“Today and Tomorrow of the Polish Generic Medicines Industry in the Enlarged EU”

The seminar, which focussed on the present and future regulatory and legal environment for generic manufacturers, took place in Warsaw, Poland on 9-10 June 2005.

The seminar was organised by POLFARMED with particiaption from the EGA. It brought together around 70 delegates and guests for the two-day event. During nine sessions 16 speakers from regulatory bodies and industry discussed the latest tendencies in market development (IMS Health Poland) as well as challenges and opportunities for the generic industry.

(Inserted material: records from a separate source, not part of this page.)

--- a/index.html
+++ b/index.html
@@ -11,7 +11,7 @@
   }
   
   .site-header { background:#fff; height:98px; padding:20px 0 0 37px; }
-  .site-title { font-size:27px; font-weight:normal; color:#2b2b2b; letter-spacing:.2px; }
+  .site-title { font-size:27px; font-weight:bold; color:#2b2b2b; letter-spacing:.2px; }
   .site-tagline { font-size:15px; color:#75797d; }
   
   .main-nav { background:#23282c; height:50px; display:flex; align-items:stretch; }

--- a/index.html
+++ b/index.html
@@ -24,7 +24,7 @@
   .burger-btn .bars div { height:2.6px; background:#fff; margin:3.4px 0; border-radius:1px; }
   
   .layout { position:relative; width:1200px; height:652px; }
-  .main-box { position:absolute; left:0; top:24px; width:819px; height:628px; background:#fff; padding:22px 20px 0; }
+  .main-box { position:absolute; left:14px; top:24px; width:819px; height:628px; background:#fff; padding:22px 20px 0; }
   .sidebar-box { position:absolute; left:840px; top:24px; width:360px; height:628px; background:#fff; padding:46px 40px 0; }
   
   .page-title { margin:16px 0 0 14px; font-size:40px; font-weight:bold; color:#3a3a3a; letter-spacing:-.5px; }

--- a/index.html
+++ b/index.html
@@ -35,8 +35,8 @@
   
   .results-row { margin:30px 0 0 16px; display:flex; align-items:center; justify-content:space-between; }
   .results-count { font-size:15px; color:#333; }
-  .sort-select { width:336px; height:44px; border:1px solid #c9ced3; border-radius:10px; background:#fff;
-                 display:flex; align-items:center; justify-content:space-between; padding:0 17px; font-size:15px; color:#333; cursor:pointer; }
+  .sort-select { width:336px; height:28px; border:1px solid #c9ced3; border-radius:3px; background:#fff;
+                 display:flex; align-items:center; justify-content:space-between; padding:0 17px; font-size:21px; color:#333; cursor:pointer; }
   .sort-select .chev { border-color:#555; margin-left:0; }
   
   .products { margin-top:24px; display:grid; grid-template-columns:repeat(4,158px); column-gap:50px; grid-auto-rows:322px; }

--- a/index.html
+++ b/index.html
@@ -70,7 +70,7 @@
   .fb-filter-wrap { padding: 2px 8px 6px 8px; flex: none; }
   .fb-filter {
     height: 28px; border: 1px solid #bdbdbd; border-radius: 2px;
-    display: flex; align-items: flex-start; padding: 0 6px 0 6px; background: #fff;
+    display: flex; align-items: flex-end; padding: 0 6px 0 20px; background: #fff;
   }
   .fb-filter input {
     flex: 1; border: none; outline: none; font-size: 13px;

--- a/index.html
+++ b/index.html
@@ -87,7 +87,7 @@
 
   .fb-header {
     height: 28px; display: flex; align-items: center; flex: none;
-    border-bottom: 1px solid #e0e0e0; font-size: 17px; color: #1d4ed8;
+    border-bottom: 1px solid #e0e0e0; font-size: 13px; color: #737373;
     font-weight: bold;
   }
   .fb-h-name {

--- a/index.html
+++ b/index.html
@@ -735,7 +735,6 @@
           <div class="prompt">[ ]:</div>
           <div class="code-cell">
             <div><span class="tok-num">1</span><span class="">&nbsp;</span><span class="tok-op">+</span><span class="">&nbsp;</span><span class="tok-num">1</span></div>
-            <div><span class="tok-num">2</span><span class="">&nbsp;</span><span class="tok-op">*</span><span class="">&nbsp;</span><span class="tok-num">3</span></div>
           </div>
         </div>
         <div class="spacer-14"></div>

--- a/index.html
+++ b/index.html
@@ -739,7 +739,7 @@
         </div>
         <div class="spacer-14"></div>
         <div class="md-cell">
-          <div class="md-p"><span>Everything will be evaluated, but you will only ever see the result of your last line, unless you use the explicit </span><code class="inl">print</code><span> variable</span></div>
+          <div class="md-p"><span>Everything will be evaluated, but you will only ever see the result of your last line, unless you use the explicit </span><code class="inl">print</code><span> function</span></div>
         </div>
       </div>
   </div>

The first day of the seminar was dedicated to Pharma Review implementation and new European regulatory procedures. During the second day, the new provisions for biosimilar medicinal products and herbal medicinal products, requirements in GMP for API and Pharmacovigilance as well as some legal issues were presented by speakers from EMEA (Dr S. Brosch) and the EGA (S. Kox and B. Stepniewska). Also presenting on these issues were speakers from the Polish authorities (Chief Pharmaceutical Inspectorate), legal advisors and representatives from the pharmaceutical industry.

The seminar also presented a good opportunity to discuss the drafting of provisions for implementing the new EU legislation from the Pharma Review into Polish law, with the Polish health authorities, officially presented by the Ministry of Health, just three days before the meeting took place.